◆ Task statement
Some lines in the listing may contain the word "down". Say how many, with the number alone.

**********

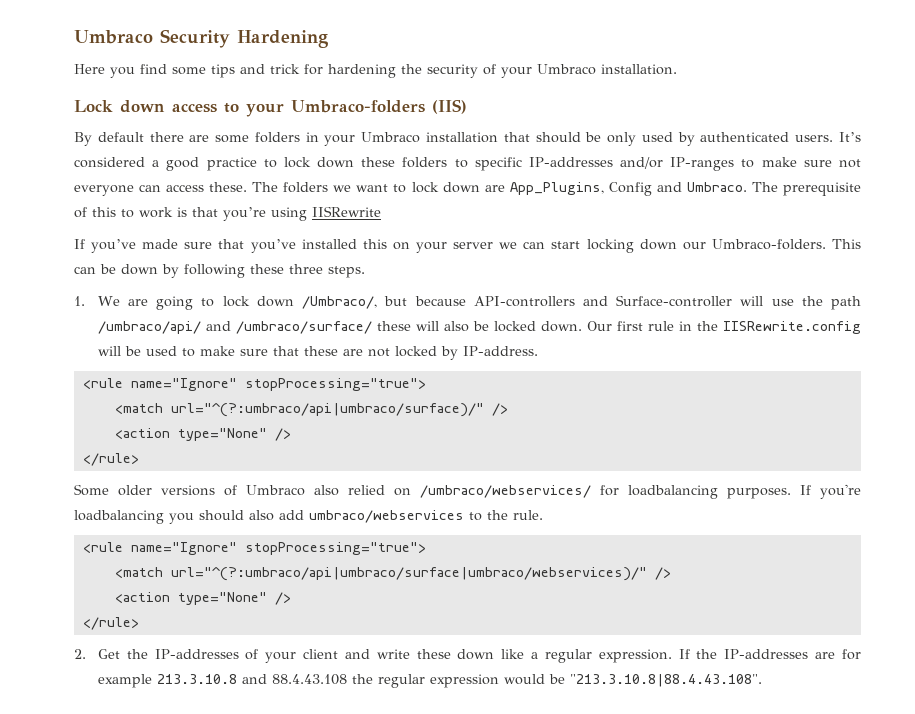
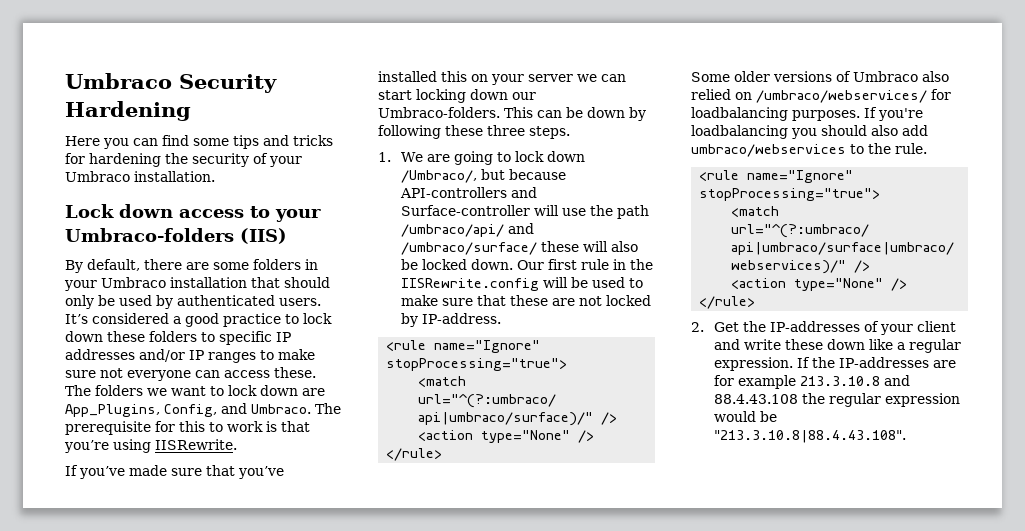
- Here you find some tips and trick for hardening the security of your Umbraco installation.
+ Here you can find some tips and tricks for hardening the security of your Umbraco installation.
- By default there are some folders in your Umbraco installation that should be only used by authenticated users.
+ By default, there are some folders in your Umbraco installation that should only be used by authenticated users.
- It’s considered a good practice to lock down these folders to specific IP-addresses and/or IP-ranges to make sure not everyone can access these.
+ It’s considered a good practice to lock down these folders to specific IP addresses and/or IP ranges to make sure not everyone can access these.
- The folders we want to lock down are App_Plugins, Config and Umbraco.
+ The folders we want to lock down are App_Plugins, Config, and Umbraco.
- The prerequisite of this to work is that you’re using IISRewrite
+ The prerequisite for this to work is that you’re using IISRewrite.

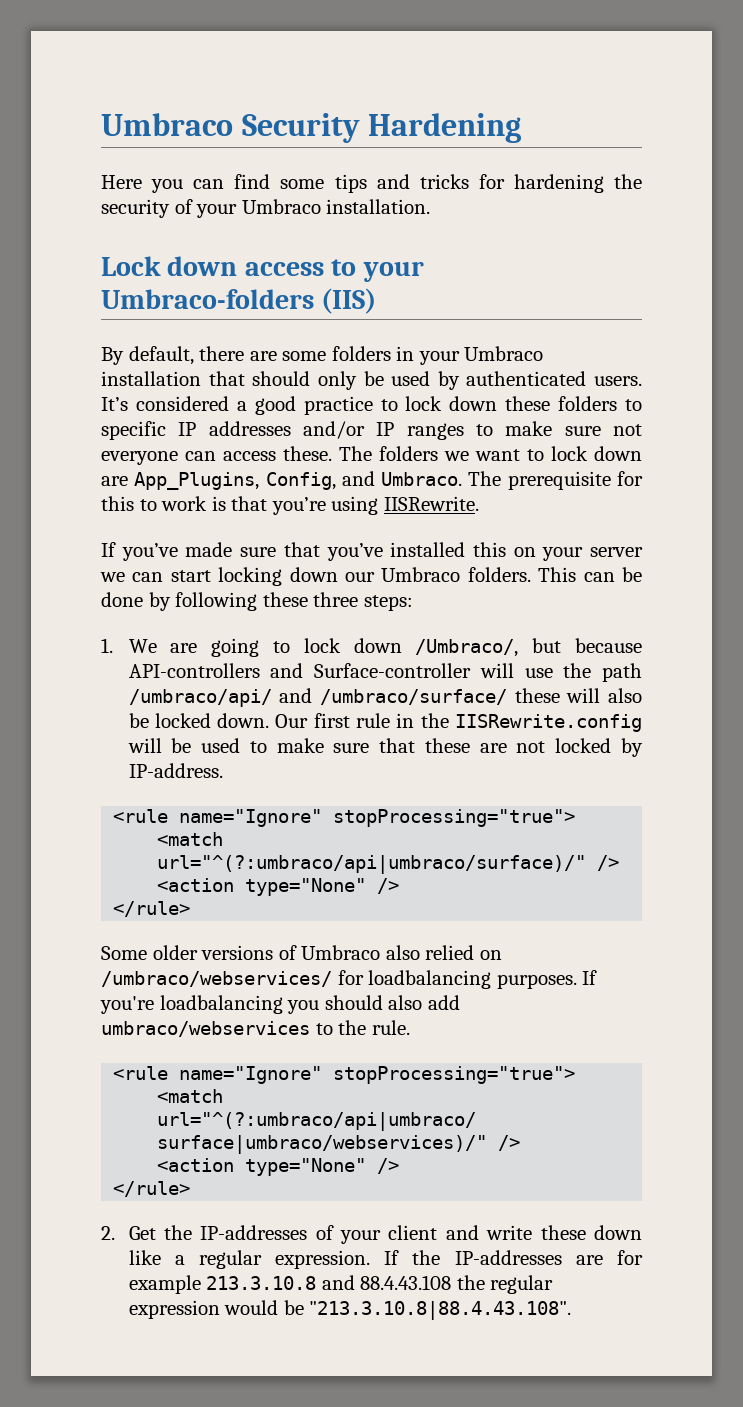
- If you’ve made sure that you’ve installed this on your server we can start locking down our Umbraco-folders.
+ If you’ve made sure that you’ve installed this on your server we can start locking down our Umbraco folders.
- This can be down by following these three steps.
+ This can be done by following these three steps:

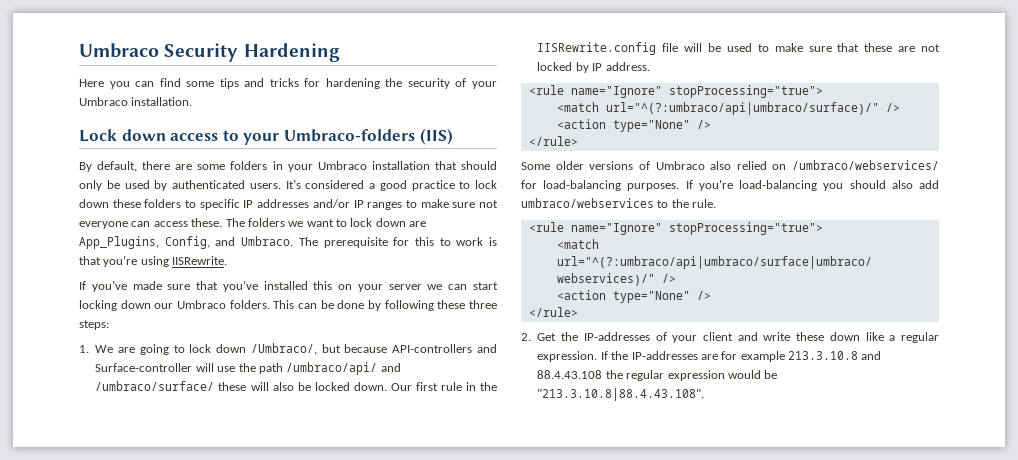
- Our first rule in the IISRewrite.config will be used to make sure that these are not locked by IP-address.
+ Our first rule in the IISRewrite.config file will be used to make sure that these are not locked by IP address.
- Some older versions of Umbraco also relied on /umbraco/webservices/ for loadbalancing purposes.
+ Some older versions of Umbraco also relied on /umbraco/webservices/ for load-balancing purposes.
- If you're loadbalancing you should also add umbraco/webservices to the rule.
+ If you're load-balancing you should also add umbraco/webservices to the rule.

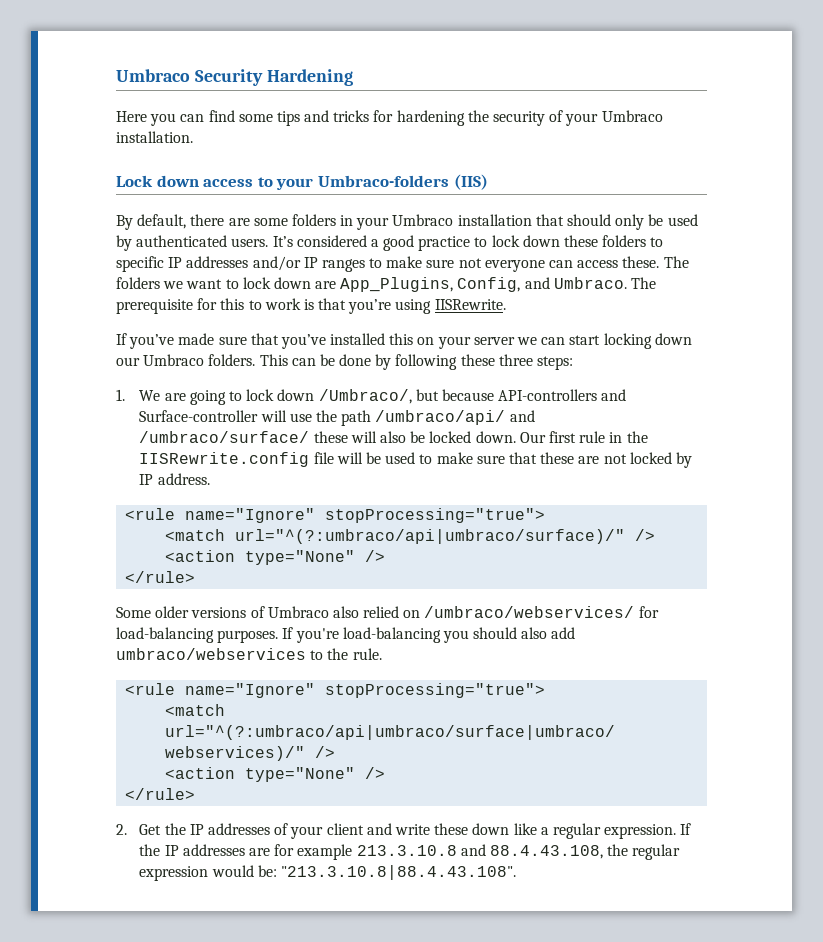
- 2. Get the IP-addresses of your client and write these down like a regular expression.
+ 2. Get the IP addresses of your client and write these down like a regular expression.
- If the IP-addresses are for example 213.3.10.8 and 88.4.43.108 the regular expression would be "213.3.10.8|88.4.43.108".
+ If the IP addresses are for example 213.3.10.8 and 88.4.43.108, the regular expression would be: "213.3.10.8|88.4.43.108".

**********

◆ Task output
9